Biglietti esauriti, prezzi triplicati e l’esposto a Ticketone

«Sono le 9,59 del 4 ottobre e sono davanti allo schermo del mio computer che clicco refresh ogni 5 secondi sulla pagina di TicketOne: i Coldplay suoneranno a Torino a luglio e i biglietti devono essere miei. Finalmente alle 10 e qualche secondo compare il pallino verde: i biglietti sono disponibili! Seleziono due biglietti, clicco su Acquista e… Operazione non riuscita. Biglietti esauriti. Ma come, ce l’avevo quasi fatta! Non so bene come sia possibile che tutti ‘sti biglietti siano spariti nel giro di così pochi secondi, ma non c’è tempo per troppe domande. Non mi do per vinta, decido di andare personalmente dai rivenditori TicketOne: alla Feltrinelli di piazza C.L.N. mi dicono che i biglietti loro “non li hanno nemmeno visti”, perché sono esauriti prima ancora che potessero metterli in vendita al box-office. Passano i giorni e continuo a tenere d’occhio il sito, perché solitamente i biglietti escono a scaglioni, eppure risultano sempre esauriti. Un paio di settimane dopo decido di cercare su Google se sono venduti anche altrove: fra i primi risultati c’è Viagogo, sito dove sono disponibili i biglietti del live dei Green Day e di molti altri concerti, ma in vendita a cifre assurde, che si aggirano fra i 290€ e i 400€. Sono allibita; voglio risposte, devo capire cosa sta accadendo: googlando le informazioni scopro dalla pagina Facebook dell’evento che siamo in molti a ritrovarci nella stessa situazione, e siamo arrabbiati neri. Com’è possibile che TicketOne permetta che ciò accada come se nulla fosse? Come può questa compravendita non essere illegale?»

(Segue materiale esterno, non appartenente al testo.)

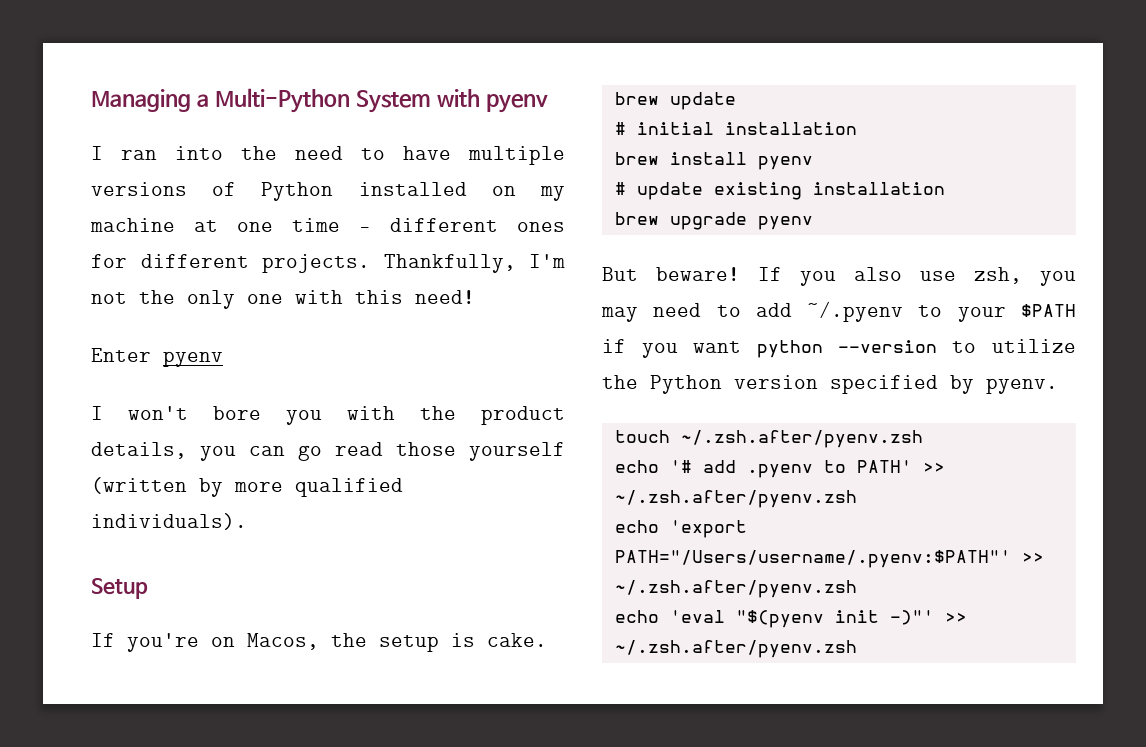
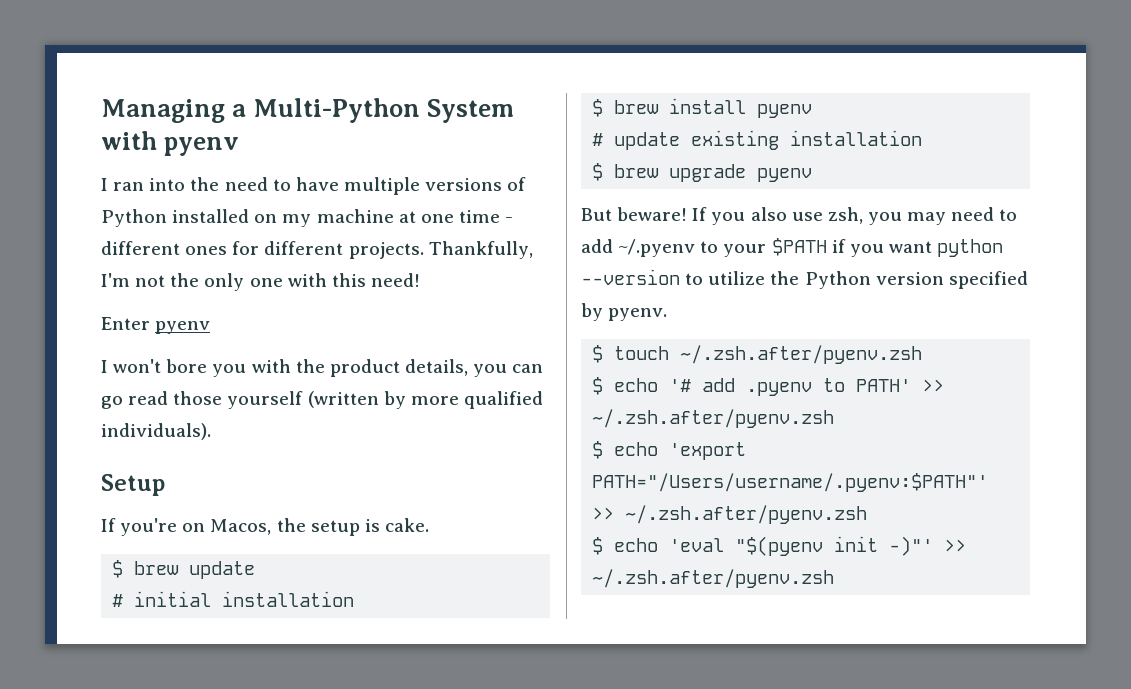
(547, 640) none -> [112,560,124,578] $
(857, 128) none -> [592,99,604,117] $
(945, 188) none -> [592,163,604,181] $
(1058, 386) none -> [592,345,604,363] $
(923, 439) none -> [592,377,604,395] $
(857, 499) none -> [592,441,604,459] $
(857, 589) none -> [592,537,604,555] $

Questo è ciò che è successo ad Arianna e a tantissimi altri italiani, che come lei non sono riusciti per l’ennesima volta ad acquistare i biglietti dei loro cantanti preferiti, perché esauriti, per poi vederli comparire su circuiti secondari a prezzi quadruplicati. Questo fenomeno si verifica a causa del rapporto fra la disponibilità di prodotto assai esigua rispetto alla domanda potenzialmente infinita che il prodotto ha; questa grande differenza fra i due dati porta il valore reale del prodotto ad aumentare e consente quindi ai rivenditori secondari di trovare dei compratori disposti, pur di acquistarlo, a spendere cifre quadruple o triple rispetto a quelle originali. Detto in parole povere, ciò significa che ci sono un’infinità di potenziali acquirenti dei biglietti e una quantità materiale di biglietti molto esigua; perciò c’è anche chi è disposto a spendere 800€ o 1000€ pur di non rinunciare al concerto.

Ciò non significa che quello che avviene sia corretto, anzi, Ticketone dovrebbe tutelare i suoi clienti impedendo che siti come Viagogo possano approfittare della situazione. Non è la prima volta che si verificano fatti del genere, perciò, nella speranza che possa essere l’ultima volta, l’associazione dei consumatori Altroconsumo ha presentato un esposto al Garante della Concorrenza e del Mercato, chiedendo che intervenga per verificare il corretto comportamento della società Ticketone, e ha inoltre messo a disposizione un numero di telefono (02 66890550) a cui i fans che hanno dovuto rinunciare al biglietto possono rivolgersi.